» **EXERCISE DESCRIPTION**: Each line below must be reproduced exactly, though the pictures are to be dropped.

(Collection entries)
- - - -

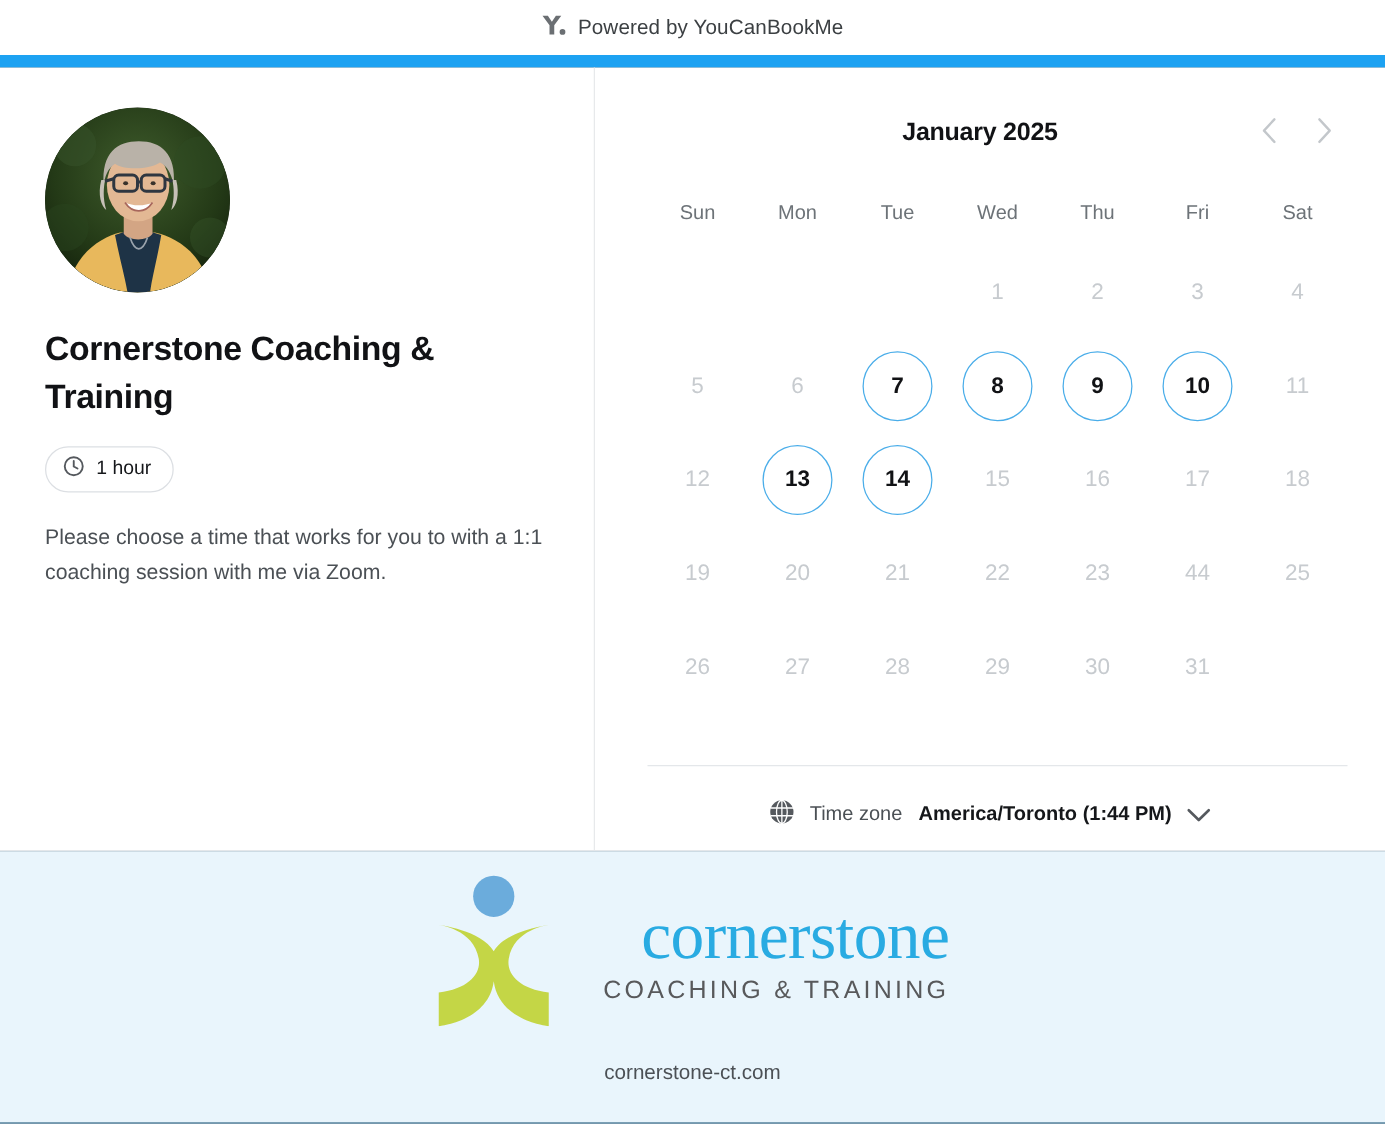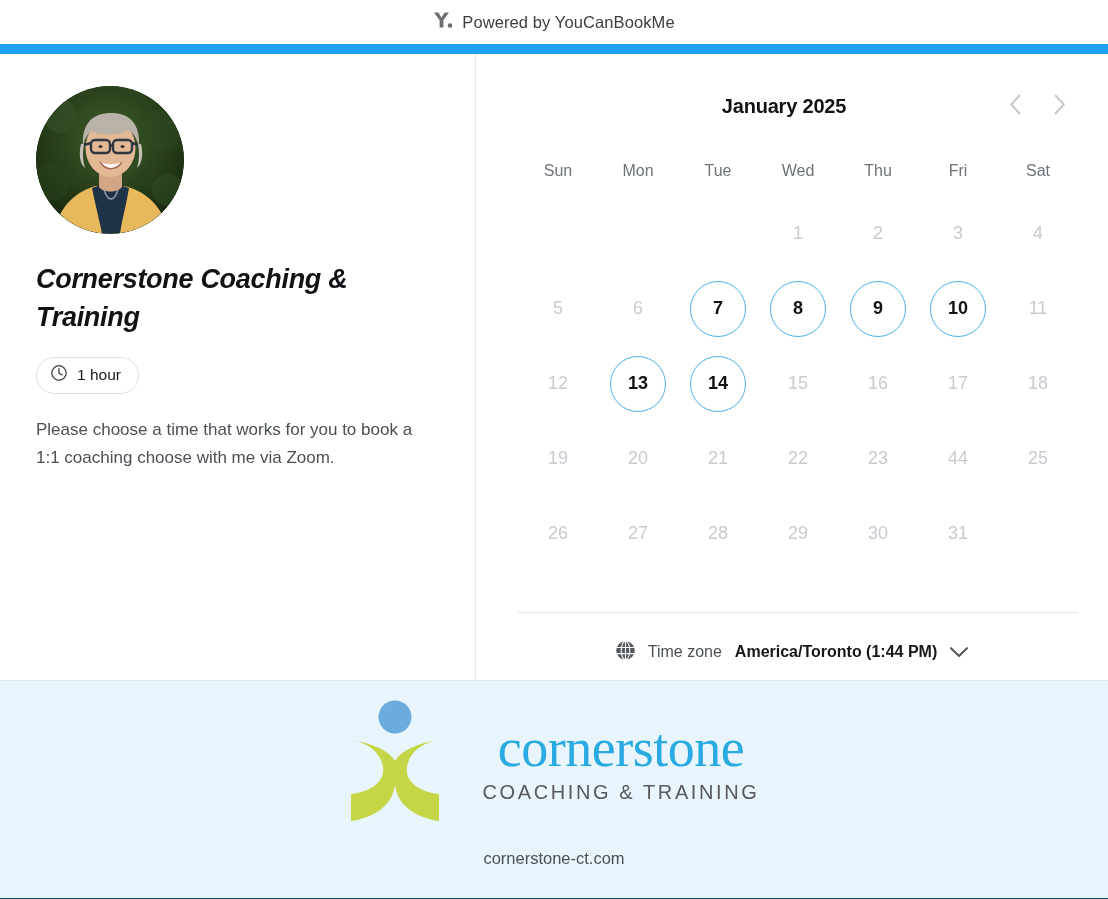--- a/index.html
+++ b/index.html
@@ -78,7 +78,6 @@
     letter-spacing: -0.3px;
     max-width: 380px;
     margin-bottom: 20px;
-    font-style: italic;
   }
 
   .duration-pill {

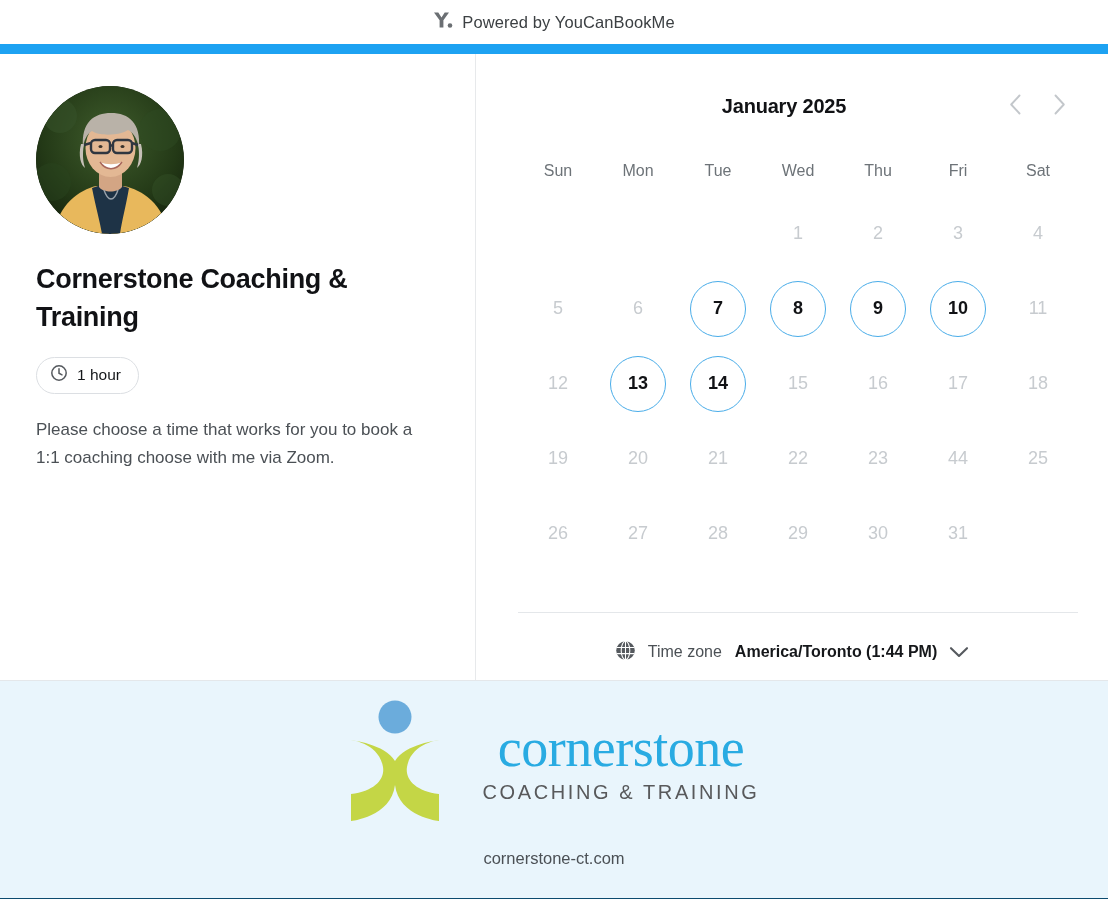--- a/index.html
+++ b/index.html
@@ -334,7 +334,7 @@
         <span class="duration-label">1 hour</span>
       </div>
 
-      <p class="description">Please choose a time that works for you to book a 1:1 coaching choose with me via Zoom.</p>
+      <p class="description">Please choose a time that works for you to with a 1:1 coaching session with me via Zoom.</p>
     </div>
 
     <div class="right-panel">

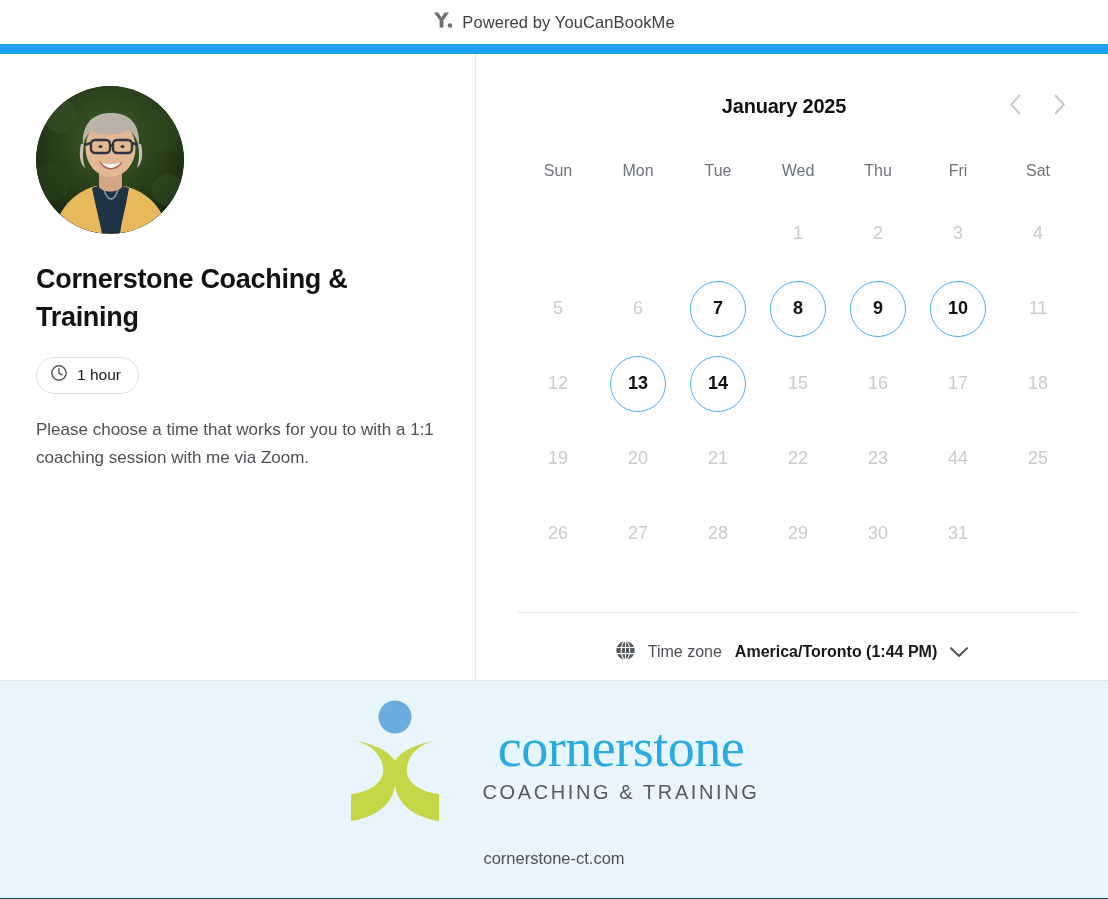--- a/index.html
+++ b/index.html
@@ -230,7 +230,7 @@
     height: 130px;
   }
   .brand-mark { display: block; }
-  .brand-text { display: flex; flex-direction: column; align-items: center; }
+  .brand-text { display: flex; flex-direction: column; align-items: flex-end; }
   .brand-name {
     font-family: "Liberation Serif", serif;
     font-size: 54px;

- - - -

» **ANSWER TO THE PROBLEM**:
--- a/index.html
+++ b/index.html
@@ -78,7 +78,6 @@
     letter-spacing: -0.3px;
     max-width: 380px;
     margin-bottom: 20px;
-    font-style: italic;
   }
 
   .duration-pill {

--- a/index.html
+++ b/index.html
@@ -334,7 +334,7 @@
         <span class="duration-label">1 hour</span>
       </div>
 
-      <p class="description">Please choose a time that works for you to book a 1:1 coaching choose with me via Zoom.</p>
+      <p class="description">Please choose a time that works for you to with a 1:1 coaching session with me via Zoom.</p>
     </div>
 
     <div class="right-panel">

--- a/index.html
+++ b/index.html
@@ -230,7 +230,7 @@
     height: 130px;
   }
   .brand-mark { display: block; }
-  .brand-text { display: flex; flex-direction: column; align-items: center; }
+  .brand-text { display: flex; flex-direction: column; align-items: flex-end; }
   .brand-name {
     font-family: "Liberation Serif", serif;
     font-size: 54px;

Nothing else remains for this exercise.